[Stored records]
_ _ _ _
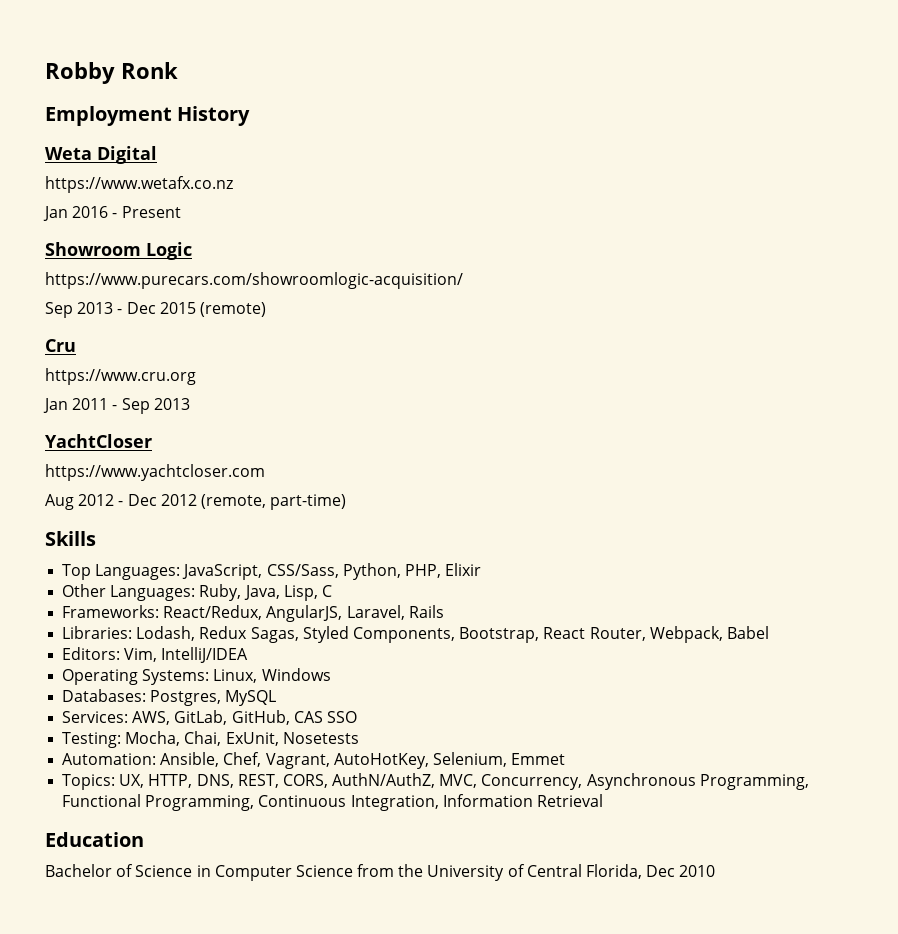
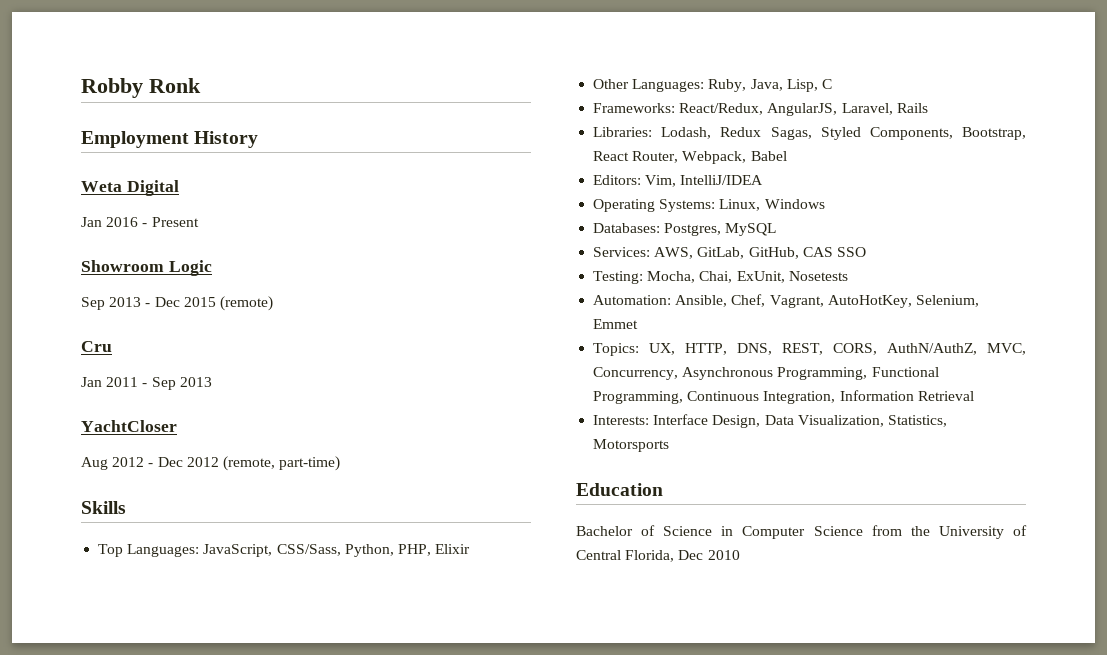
- https://www.wetafx.co.nz
- https://www.purecars.com/showroomlogic-acquisition/
- https://www.cru.org
- https://www.yachtcloser.com
+ Interests: Interface Design, Data Visualization, Statistics, Motorsports

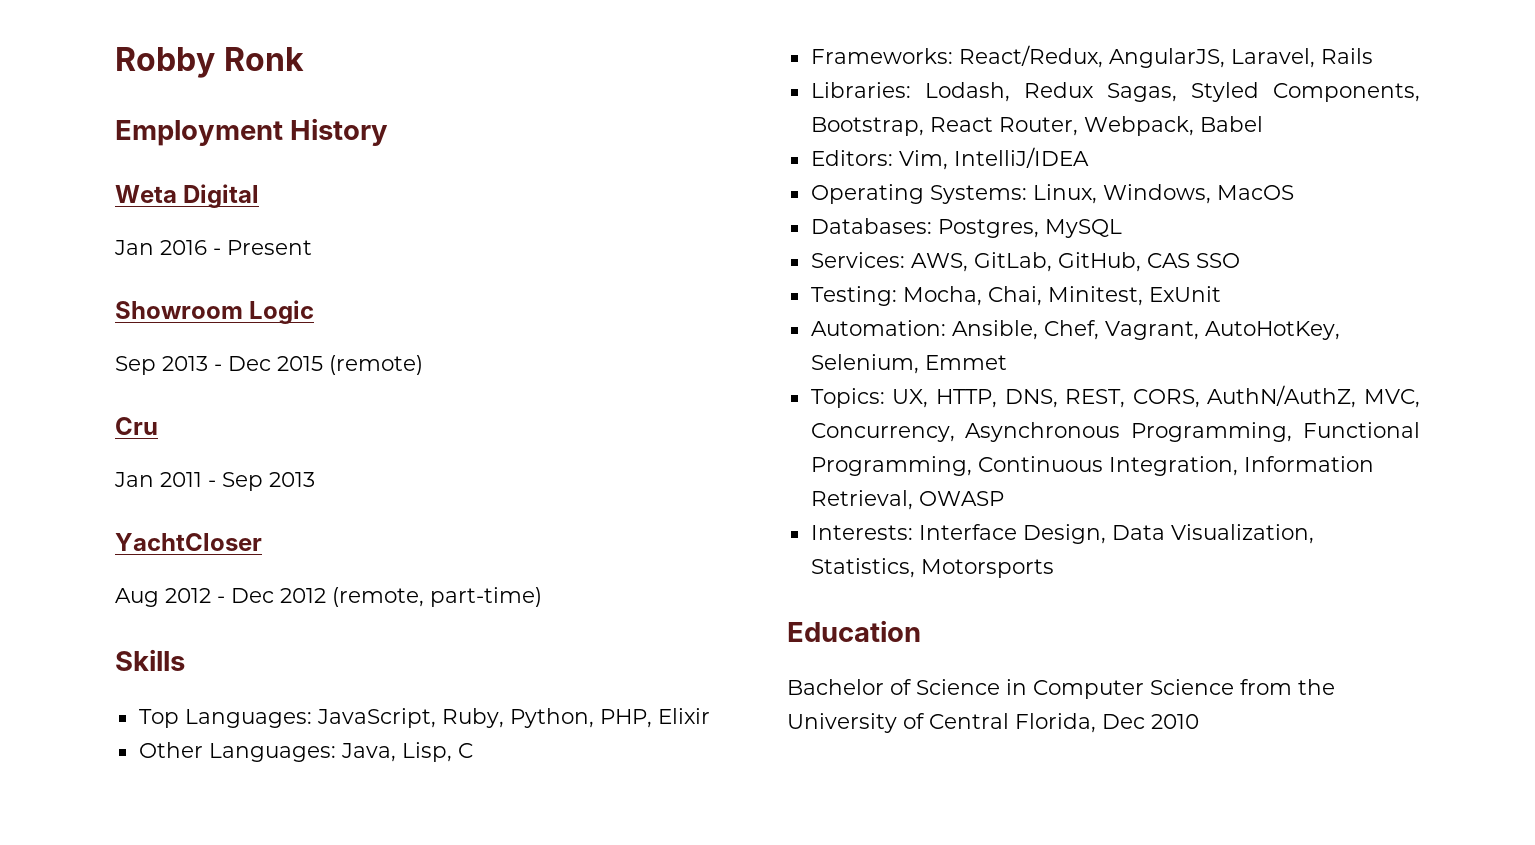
- Top Languages: JavaScript, CSS/Sass, Python, PHP, Elixir
+ Top Languages: JavaScript, Ruby, Python, PHP, Elixir
- Other Languages: Ruby, Java, Lisp, C
+ Other Languages: Java, Lisp, C
- Operating Systems: Linux, Windows
+ Operating Systems: Linux, Windows, MacOS
- Testing: Mocha, Chai, ExUnit, Nosetests
+ Testing: Mocha, Chai, Minitest, ExUnit
- Topics: UX, HTTP, DNS, REST, CORS, AuthN/AuthZ, MVC, Concurrency, Asynchronous Programming, Functional Programming, Continuous Integration, Information Retrieval
+ Topics: UX, HTTP, DNS, REST, CORS, AuthN/AuthZ, MVC, Concurrency, Asynchronous Programming, Functional Programming, Continuous Integration, Information Retrieval, OWASP

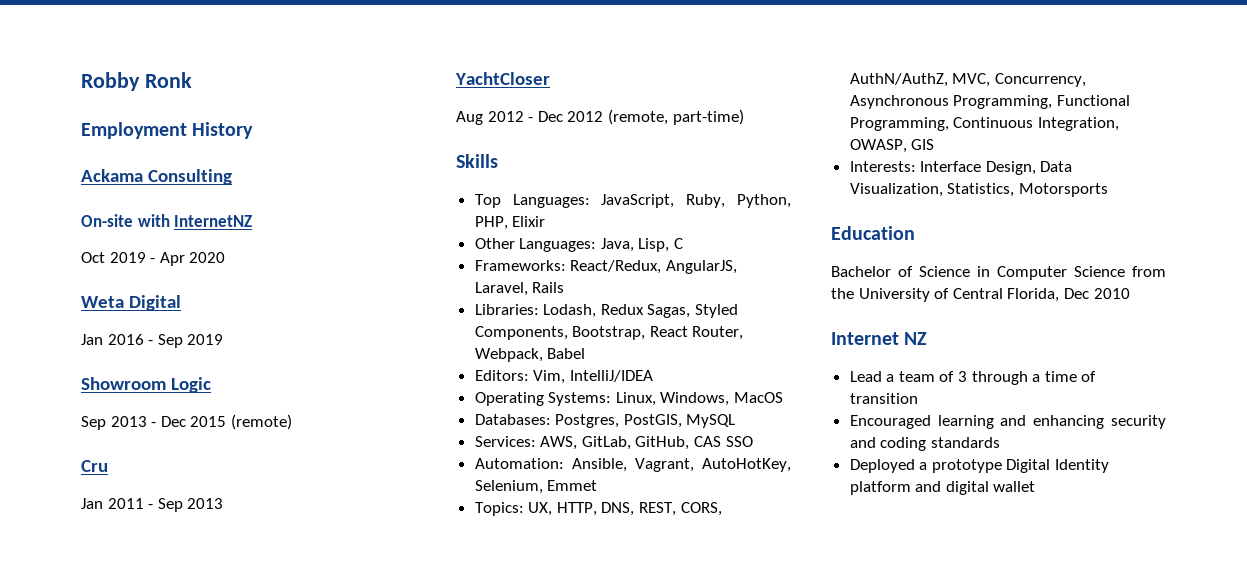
+ Ackama Consulting
+ On-site with InternetNZ
+ Oct 2019 - Apr 2020
- Jan 2016 - Present
+ Jan 2016 - Sep 2019
- Databases: Postgres, MySQL
+ Databases: Postgres, PostGIS, MySQL
- Testing: Mocha, Chai, Minitest, ExUnit
- Automation: Ansible, Chef, Vagrant, AutoHotKey, Selenium, Emmet
+ Automation: Ansible, Vagrant, AutoHotKey, Selenium, Emmet
- Topics: UX, HTTP, DNS, REST, CORS, AuthN/AuthZ, MVC, Concurrency, Asynchronous Programming, Functional Programming, Continuous Integration, Information Retrieval, OWASP
+ Topics: UX, HTTP, DNS, REST, CORS, AuthN/AuthZ, MVC, Concurrency, Asynchronous Programming, Functional Programming, Continuous Integration, OWASP, GIS
+ Internet NZ
+ Lead a team of 3 through a time of transition
+ Encouraged learning and enhancing security and coding standards
+ Deployed a prototype Digital Identity platform and digital wallet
_ _ _ _
Your answer must be a verbatim copy of the entries above, with no images included.

- https://www.wetafx.co.nz
- https://www.purecars.com/showroomlogic-acquisition/
- https://www.cru.org
- https://www.yachtcloser.com
+ Interests: Interface Design, Data Visualization, Statistics, Motorsports

- Top Languages: JavaScript, CSS/Sass, Python, PHP, Elixir
+ Top Languages: JavaScript, Ruby, Python, PHP, Elixir
- Other Languages: Ruby, Java, Lisp, C
+ Other Languages: Java, Lisp, C
- Operating Systems: Linux, Windows
+ Operating Systems: Linux, Windows, MacOS
- Testing: Mocha, Chai, ExUnit, Nosetests
+ Testing: Mocha, Chai, Minitest, ExUnit
- Topics: UX, HTTP, DNS, REST, CORS, AuthN/AuthZ, MVC, Concurrency, Asynchronous Programming, Functional Programming, Continuous Integration, Information Retrieval
+ Topics: UX, HTTP, DNS, REST, CORS, AuthN/AuthZ, MVC, Concurrency, Asynchronous Programming, Functional Programming, Continuous Integration, Information Retrieval, OWASP

+ Ackama Consulting
+ On-site with InternetNZ
+ Oct 2019 - Apr 2020
- Jan 2016 - Present
+ Jan 2016 - Sep 2019
- Databases: Postgres, MySQL
+ Databases: Postgres, PostGIS, MySQL
- Testing: Mocha, Chai, Minitest, ExUnit
- Automation: Ansible, Chef, Vagrant, AutoHotKey, Selenium, Emmet
+ Automation: Ansible, Vagrant, AutoHotKey, Selenium, Emmet
- Topics: UX, HTTP, DNS, REST, CORS, AuthN/AuthZ, MVC, Concurrency, Asynchronous Programming, Functional Programming, Continuous Integration, Information Retrieval, OWASP
+ Topics: UX, HTTP, DNS, REST, CORS, AuthN/AuthZ, MVC, Concurrency, Asynchronous Programming, Functional Programming, Continuous Integration, OWASP, GIS
+ Internet NZ
+ Lead a team of 3 through a time of transition
+ Encouraged learning and enhancing security and coding standards
+ Deployed a prototype Digital Identity platform and digital wallet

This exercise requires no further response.